Continuer à lutter et à se dévouer
Diane vit maintenant à Stratford. Se déplaçant en fauteuil roulant électrique, elle continue de militer en faveur des droits des personnes handicapées en tant que vice-présidente du comité consultatif local sur l’accessibilité. « Cela fait des dizaines d’années que je me bats pour l’amélioration de l’accessibilité, mais il reste encore beaucoup de travail à faire. Les endroits où je ne peux aller sont encore très nombreux. Par exemple, il m’est impossible de voyager en train ou en avion, car ces moyens de transport ne sont pas accessibles aux personnes qui utilisent un fauteuil roulant électrique. Ainsi, je peux uniquement me déplacer avec mon mari, dans notre fourgonnette adaptée », souligne Diane. « La situation actuelle est terriblement décevante en ce qui a trait aux droits des personnes handicapées en matière d’accessibilité. Pensons notamment à l’accès aux restaurants, aux soins de santé et aux transports. L’accessibilité concerne tous les aspects de la vie, et je crois que le Canada a fait très peu de progrès jusqu’ici à ce chapitre. »
Dernièrement, une campagne que Diane a menée en solitaire pour accroître l’accessibilité dans sa localité a été couronnée de succès, puisque le poste de police est maintenant accessible aux personnes handicapées. Il s’agit là de l’aboutissement de plusieurs années d’efforts.
Par ailleurs, Diane a cédé les droits d’auteur sur ses livres en vue de contribuer au financement de la recherche sur la SP et d’appuyer des fondations du cancer et la Fondation Stephen Lewis, qui offre son soutien à la santé en Afrique. « J’ai toujours eu pour mission d’apporter ma contribution. C’est pour ça qu’on survit : pour aider les autres à survivre », affirme-t-elle.
Diane souhaite adresser un vibrant message d’espoir aux jeunes qui vivent avec la SP : « Ne cessez jamais d’espérer. N’écoutez pas les gens qui vous diront qu’il ne vous sera pas possible de vivre une vie pleinement satisfaisante. Vous le pouvez. Croyez en vous. Croyez en la force des autres.

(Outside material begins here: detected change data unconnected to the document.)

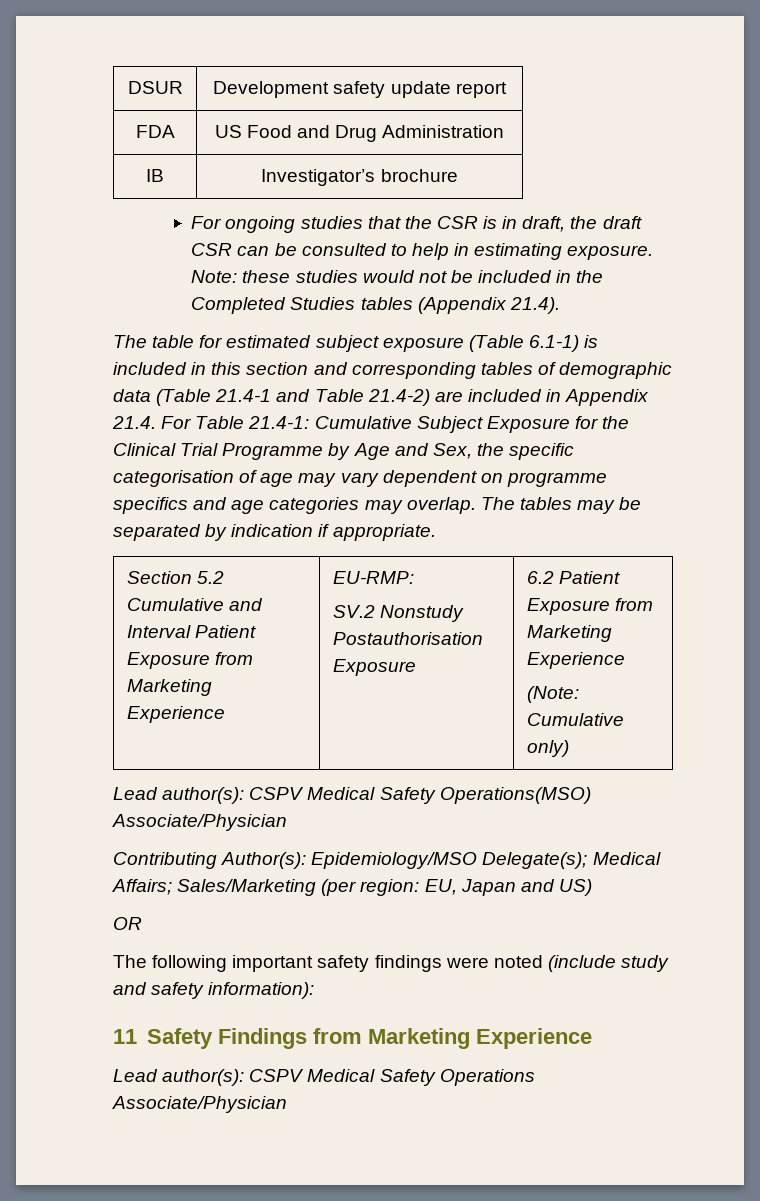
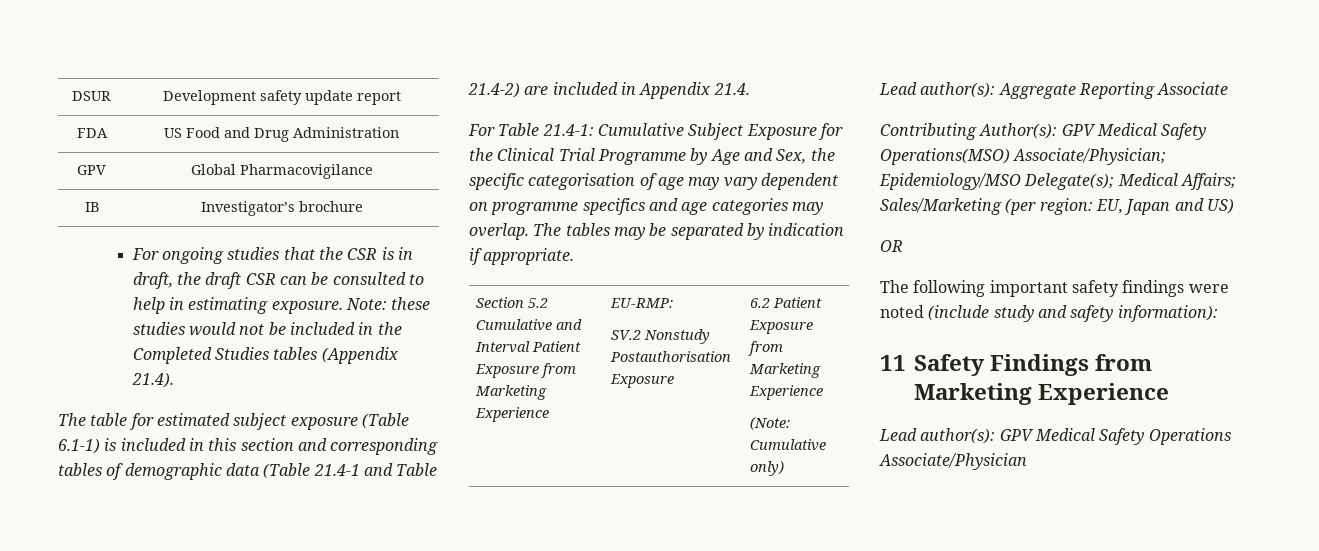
+ GPV | Global Pharmacovigilance
- The table for estimated subject exposure (Table 6.1-1) is included in this section and corresponding tables of demographic data (Table 21.4-1 and Table 21.4-2) are included in Appendix 21.4. For Table 21.4-1: Cumulative Subject Exposure for the Clinical Trial Programme by Age and Sex, the specific categorisation of age may vary dependent on programme specifics and age categories may overlap.
+ The table for estimated subject exposure (Table 6.1-1) is included in this section and corresponding tables of demographic data (Table 21.4-1 and Table 21.4-2) are included in Appendix 21.4.
+ For Table 21.4-1: Cumulative Subject Exposure for the Clinical Trial Programme by Age and Sex, the specific categorisation of age may vary dependent on programme specifics and age categories may overlap.
- Lead author(s): CSPV Medical Safety Operations(MSO) Associate/Physician
- Contributing Author(s): Epidemiology/MSO Delegate(s); Medical Affairs; Sales/Marketing (per region: EU, Japan and US)
+ Lead author(s): Aggregate Reporting Associate
+ Contributing Author(s): GPV Medical Safety Operations(MSO) Associate/Physician; Epidemiology/MSO Delegate(s); Medical Affairs; Sales/Marketing (per region: EU, Japan and US)
- Lead author(s): CSPV Medical Safety Operations Associate/Physician
+ Lead author(s): GPV Medical Safety Operations Associate/Physician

Une personne pourrait jouer un rôle décisif dans votre vie. »
Et elle sait de quoi elle parle. Diane a démontré que la sclérose en plaques ne définit pas la vie qu’on vit. Mais l’aide qu’on apporte aux autres, oui. Maintenant qu’elle fait partie des citoyens et citoyennes de notre pays ayant reçu l’une des plus prestigieuses distinctions qui soient, les résultats de tous ses efforts parlent d’eux-mêmes : Diane n’a pas seulement combattu la SP. Elle est parvenue à changer le monde malgré la SP.